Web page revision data
<<<<

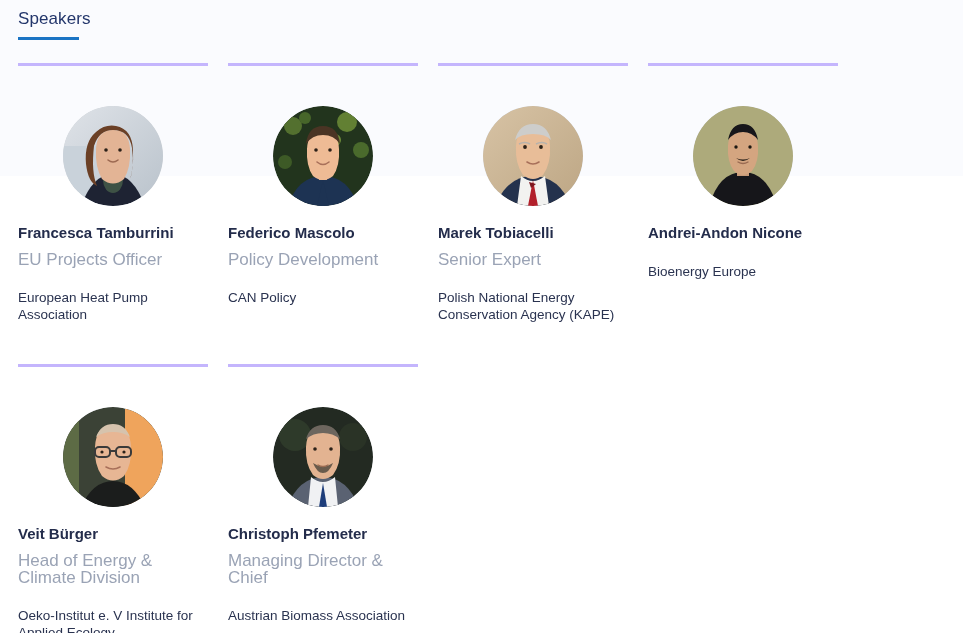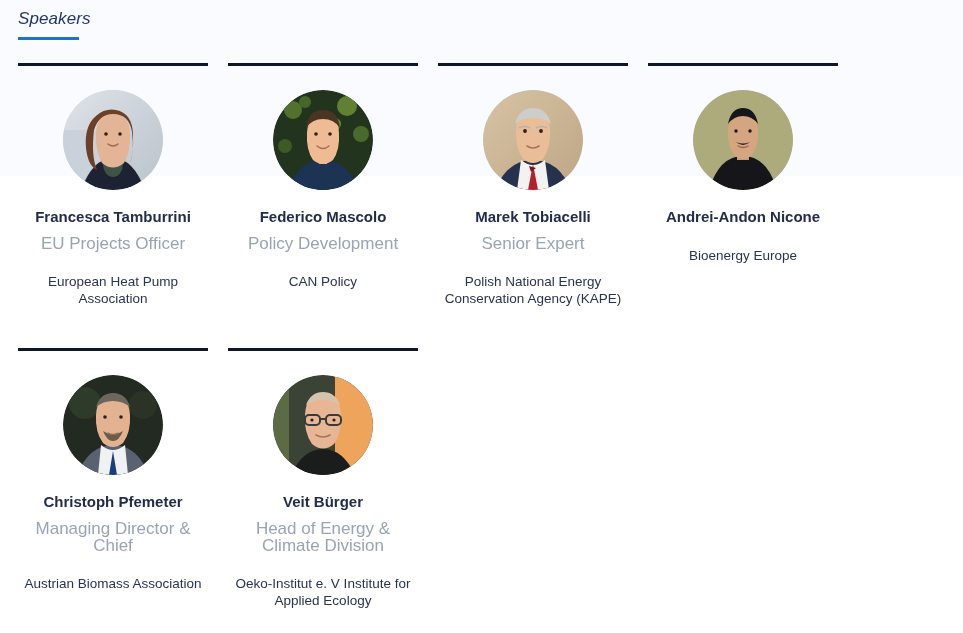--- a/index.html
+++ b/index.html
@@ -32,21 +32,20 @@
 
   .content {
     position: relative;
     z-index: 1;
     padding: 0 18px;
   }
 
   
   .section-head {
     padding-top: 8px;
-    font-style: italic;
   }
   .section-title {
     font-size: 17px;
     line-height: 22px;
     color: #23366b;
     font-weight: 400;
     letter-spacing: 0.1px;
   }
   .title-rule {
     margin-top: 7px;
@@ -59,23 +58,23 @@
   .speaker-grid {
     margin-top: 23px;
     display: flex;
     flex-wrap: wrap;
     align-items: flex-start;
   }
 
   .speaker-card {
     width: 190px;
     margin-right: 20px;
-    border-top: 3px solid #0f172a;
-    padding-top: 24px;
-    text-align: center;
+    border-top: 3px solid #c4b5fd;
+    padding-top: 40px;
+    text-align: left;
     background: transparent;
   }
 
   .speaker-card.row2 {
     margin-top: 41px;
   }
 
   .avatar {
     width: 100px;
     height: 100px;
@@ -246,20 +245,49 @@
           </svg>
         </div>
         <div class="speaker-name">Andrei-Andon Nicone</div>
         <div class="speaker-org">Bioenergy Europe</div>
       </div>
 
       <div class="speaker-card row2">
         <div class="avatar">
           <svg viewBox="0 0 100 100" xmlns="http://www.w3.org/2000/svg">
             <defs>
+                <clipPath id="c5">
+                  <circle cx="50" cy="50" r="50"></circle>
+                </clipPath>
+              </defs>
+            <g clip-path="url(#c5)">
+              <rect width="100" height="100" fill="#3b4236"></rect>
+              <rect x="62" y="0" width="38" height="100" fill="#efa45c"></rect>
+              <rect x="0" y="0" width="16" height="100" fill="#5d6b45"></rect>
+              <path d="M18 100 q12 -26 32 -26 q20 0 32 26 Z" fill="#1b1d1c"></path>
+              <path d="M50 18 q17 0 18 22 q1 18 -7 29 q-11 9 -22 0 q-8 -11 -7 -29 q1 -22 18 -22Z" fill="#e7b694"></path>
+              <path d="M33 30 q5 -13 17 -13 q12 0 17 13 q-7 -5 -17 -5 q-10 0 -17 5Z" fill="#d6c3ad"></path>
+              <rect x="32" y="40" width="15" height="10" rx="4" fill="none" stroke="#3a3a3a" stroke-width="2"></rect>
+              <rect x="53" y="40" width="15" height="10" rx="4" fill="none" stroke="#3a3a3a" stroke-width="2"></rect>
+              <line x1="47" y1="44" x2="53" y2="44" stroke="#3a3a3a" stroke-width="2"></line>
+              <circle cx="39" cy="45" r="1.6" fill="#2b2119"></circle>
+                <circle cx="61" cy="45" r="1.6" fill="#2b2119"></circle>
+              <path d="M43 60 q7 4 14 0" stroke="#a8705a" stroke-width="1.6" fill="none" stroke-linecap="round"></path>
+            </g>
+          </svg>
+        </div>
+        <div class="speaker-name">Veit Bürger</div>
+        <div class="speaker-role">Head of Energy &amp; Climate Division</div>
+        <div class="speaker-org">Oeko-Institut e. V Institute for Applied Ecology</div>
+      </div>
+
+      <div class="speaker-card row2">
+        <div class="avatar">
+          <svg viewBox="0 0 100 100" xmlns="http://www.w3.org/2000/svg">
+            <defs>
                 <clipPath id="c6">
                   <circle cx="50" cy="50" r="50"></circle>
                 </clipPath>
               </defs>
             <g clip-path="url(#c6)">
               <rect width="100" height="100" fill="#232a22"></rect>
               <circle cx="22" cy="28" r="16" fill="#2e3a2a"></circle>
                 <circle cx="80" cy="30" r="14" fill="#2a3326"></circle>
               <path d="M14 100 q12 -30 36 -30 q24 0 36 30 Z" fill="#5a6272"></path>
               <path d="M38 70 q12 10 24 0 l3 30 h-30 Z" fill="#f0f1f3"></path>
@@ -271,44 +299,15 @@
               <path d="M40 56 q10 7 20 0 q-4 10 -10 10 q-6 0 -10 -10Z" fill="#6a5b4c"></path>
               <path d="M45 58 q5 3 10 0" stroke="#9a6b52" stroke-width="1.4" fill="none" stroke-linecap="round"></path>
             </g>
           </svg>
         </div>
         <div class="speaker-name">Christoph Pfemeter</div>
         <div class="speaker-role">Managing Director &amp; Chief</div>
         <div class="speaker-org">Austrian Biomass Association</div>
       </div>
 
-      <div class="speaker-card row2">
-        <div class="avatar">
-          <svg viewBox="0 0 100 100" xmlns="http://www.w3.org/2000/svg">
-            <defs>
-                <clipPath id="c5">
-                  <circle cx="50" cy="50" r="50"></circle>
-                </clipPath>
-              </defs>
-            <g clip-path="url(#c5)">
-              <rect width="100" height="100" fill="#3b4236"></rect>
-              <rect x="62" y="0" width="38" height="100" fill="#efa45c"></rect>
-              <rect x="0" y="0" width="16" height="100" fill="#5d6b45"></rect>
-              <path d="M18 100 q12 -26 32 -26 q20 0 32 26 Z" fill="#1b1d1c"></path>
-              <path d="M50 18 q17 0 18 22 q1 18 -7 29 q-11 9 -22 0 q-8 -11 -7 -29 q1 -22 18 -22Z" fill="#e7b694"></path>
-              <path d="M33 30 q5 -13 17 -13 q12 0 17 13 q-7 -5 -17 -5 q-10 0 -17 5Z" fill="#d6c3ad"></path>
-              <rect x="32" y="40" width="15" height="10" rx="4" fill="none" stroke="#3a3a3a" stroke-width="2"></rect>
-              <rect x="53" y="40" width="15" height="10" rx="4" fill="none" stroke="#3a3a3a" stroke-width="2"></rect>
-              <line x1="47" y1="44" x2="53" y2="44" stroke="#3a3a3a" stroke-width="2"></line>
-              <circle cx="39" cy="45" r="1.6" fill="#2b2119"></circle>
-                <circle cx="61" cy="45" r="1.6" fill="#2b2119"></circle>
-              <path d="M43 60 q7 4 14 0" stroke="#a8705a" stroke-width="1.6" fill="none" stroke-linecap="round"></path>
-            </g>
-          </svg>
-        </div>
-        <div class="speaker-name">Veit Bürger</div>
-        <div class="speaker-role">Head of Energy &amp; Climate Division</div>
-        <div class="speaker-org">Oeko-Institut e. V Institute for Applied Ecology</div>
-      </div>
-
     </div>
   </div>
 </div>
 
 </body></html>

>>>>

WHAT IS REQUIRED: Show every line of the data that includes the string "flex".

YOUR SOLUTION:
     display: flex;
     flex-wrap: wrap;
     align-items: flex-start;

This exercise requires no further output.